RBA sticks to script ahead of CPI

The first official inflation reading since the Abbott government scrapped the carbon tax is about to be released.

The latest inflation figures may give a clue to the timing of a rise in interest rates, something the October Reserve Bank board minutes failed to do.

That's assuming of course, you expect the next move in rates to be up.

TD Securities head of Asia Pacific Research Annette Beacher had hoped that after the bland post-board meeting statement on October 7, the minutes would flesh out concerns over strong housing investor demand and make a broader comment on a five cent drop in the Australian dollar.

"We were left empty-handed," Ms Beacher said on Tuesday.

Instead the central bank, while touching on these issues, kept to a well-trodden path that the stance of monetary policy "continued to be appropriate" and a period of stability in interest rates was "prudent".

The cash rate has remained at 2.5 per cent since August 2013.

Wednesday's consumer price index may define how appropriate that level remains.

It will be the first official inflation reading since the Abbott government scrapped the carbon tax, which is expected to take pressure off prices.

Economists' forecasts centre on a CPI rise of just 0.4 per cent in the September quarter, which would lower the annual rate to 2.2 per cent, the bottom end of the RBA's 2-3 per cent target band.

Commonwealth Bank chief economist Michael Blythe is less optimistic, predicting a 0.6 per cent rise in the quarter.

He says most forecasts appear based on the Treasury's earlier estimate of a 0.7 percentage-point price impact from the introduction of carbon pricing in 2012.

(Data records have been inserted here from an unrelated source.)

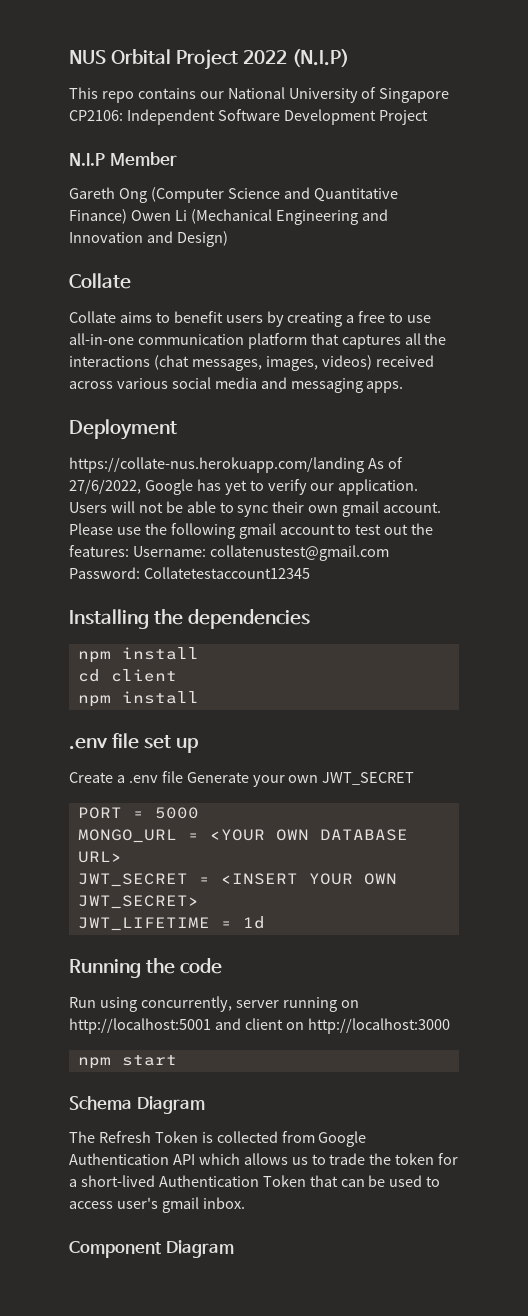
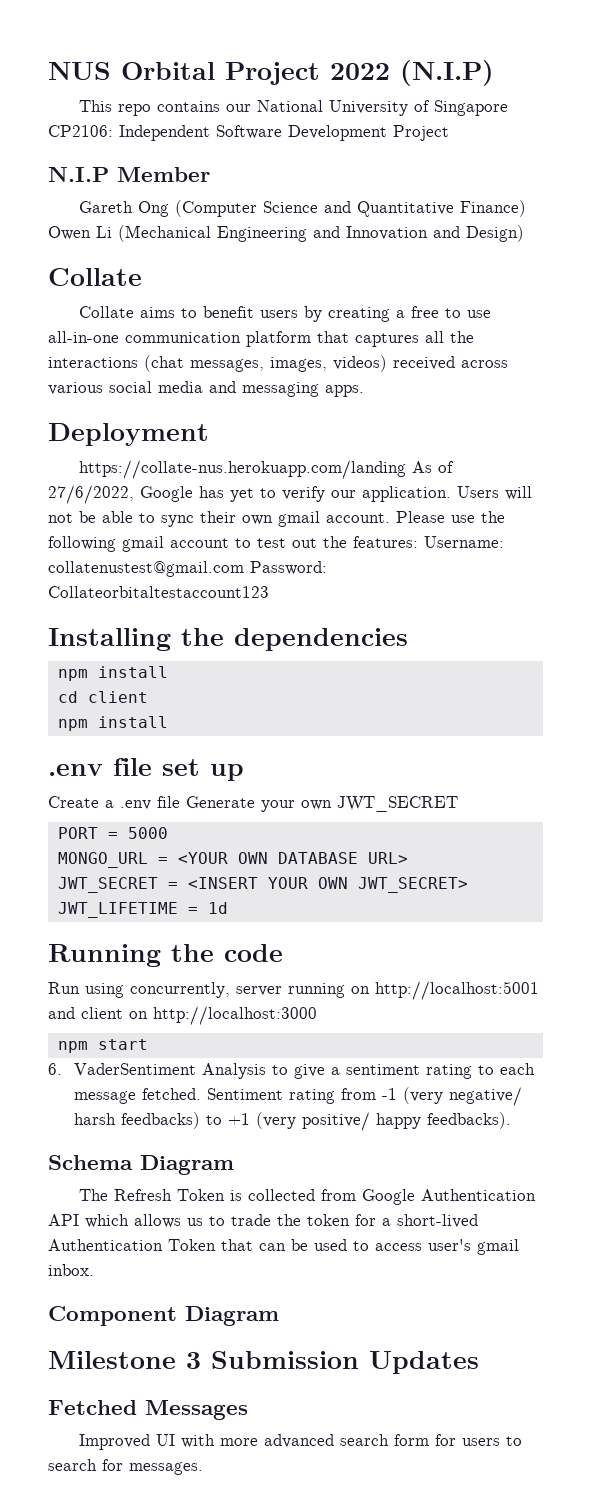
- Please use the following gmail account to test out the features: Username: collatenustest@gmail.com Password: Collatetestaccount12345
+ Please use the following gmail account to test out the features: Username: collatenustest@gmail.com Password: Collateorbitaltestaccount123
+ 6. VaderSentiment Analysis to give a sentiment rating to each message fetched. Sentiment rating from -1 (very negative/ harsh feedbacks) to +1 (very positive/ happy feedbacks).
+ Milestone 3 Submission Updates
+ Fetched Messages
+ Improved UI with more advanced search form for users to search for messages.

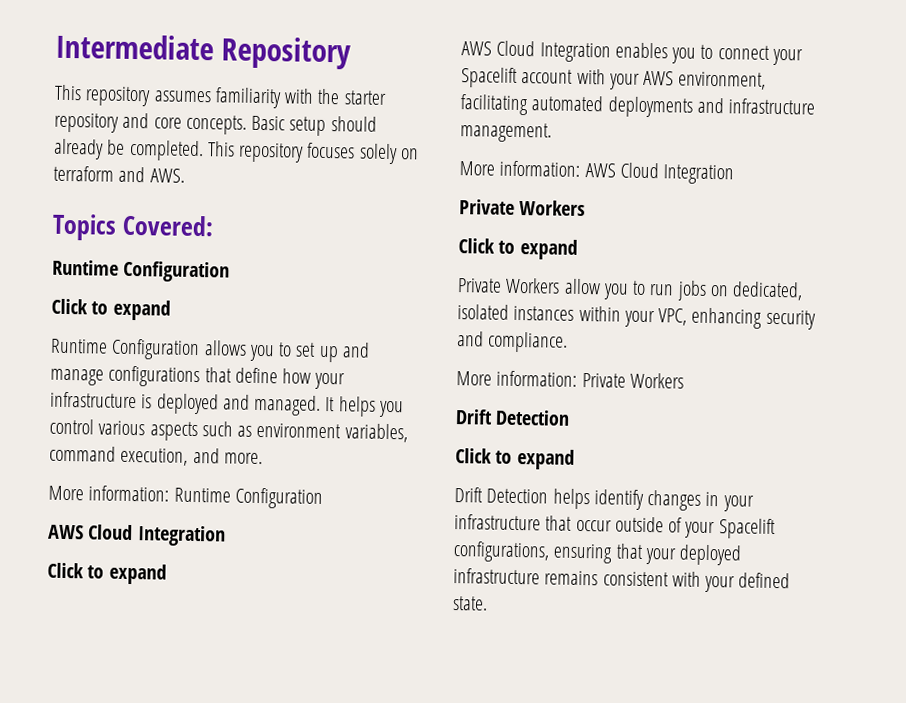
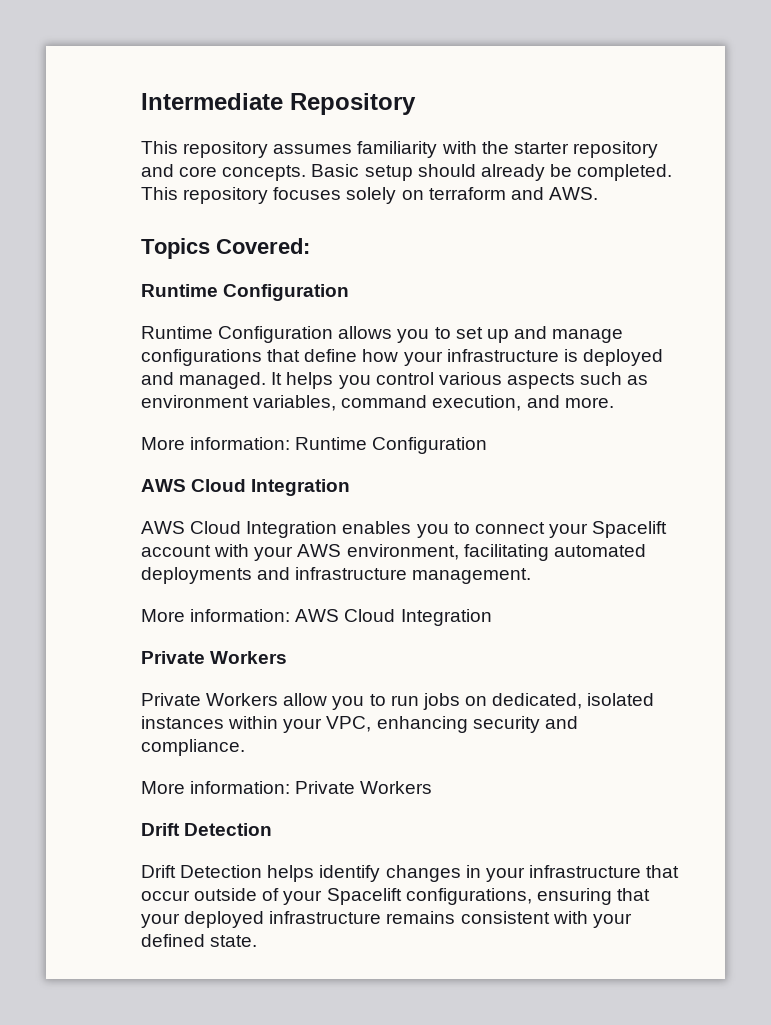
  Topics Covered:
  Runtime Configuration
- Click to expand
  More information: Runtime Configuration
  AWS Cloud Integration
- Click to expand
  More information: AWS Cloud Integration
  Private Workers
- Click to expand
  More information: Private Workers
  Drift Detection
- Click to expand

Yet, the RBA subsequently estimated the impact being just 0.25 percentage points.

"If the tax added around 0.25 per cent on the way in, it looks ambitious to assume that it will take around 0.75 per cent off inflation on the way out," Mr Blythe says.

Inflation aside, Macquarie Research economist James McIntyre is more concerned that fiscal policy could become a bigger drag on economic growth to combat weaker iron ore prices, slower wages growth and additional military expenditures.

"Further fiscal tightening and the subsequent confidence impacts on businesses and consumers would pose a challenge to the RBA's already weak domestic demand outlook," he says.

The weekly ANZ-Roy Morgan consumer confidence index shows that Australians are hardly jumping for joy as it is, stuck in a tight range around its long-run average for 10 consecutive weeks.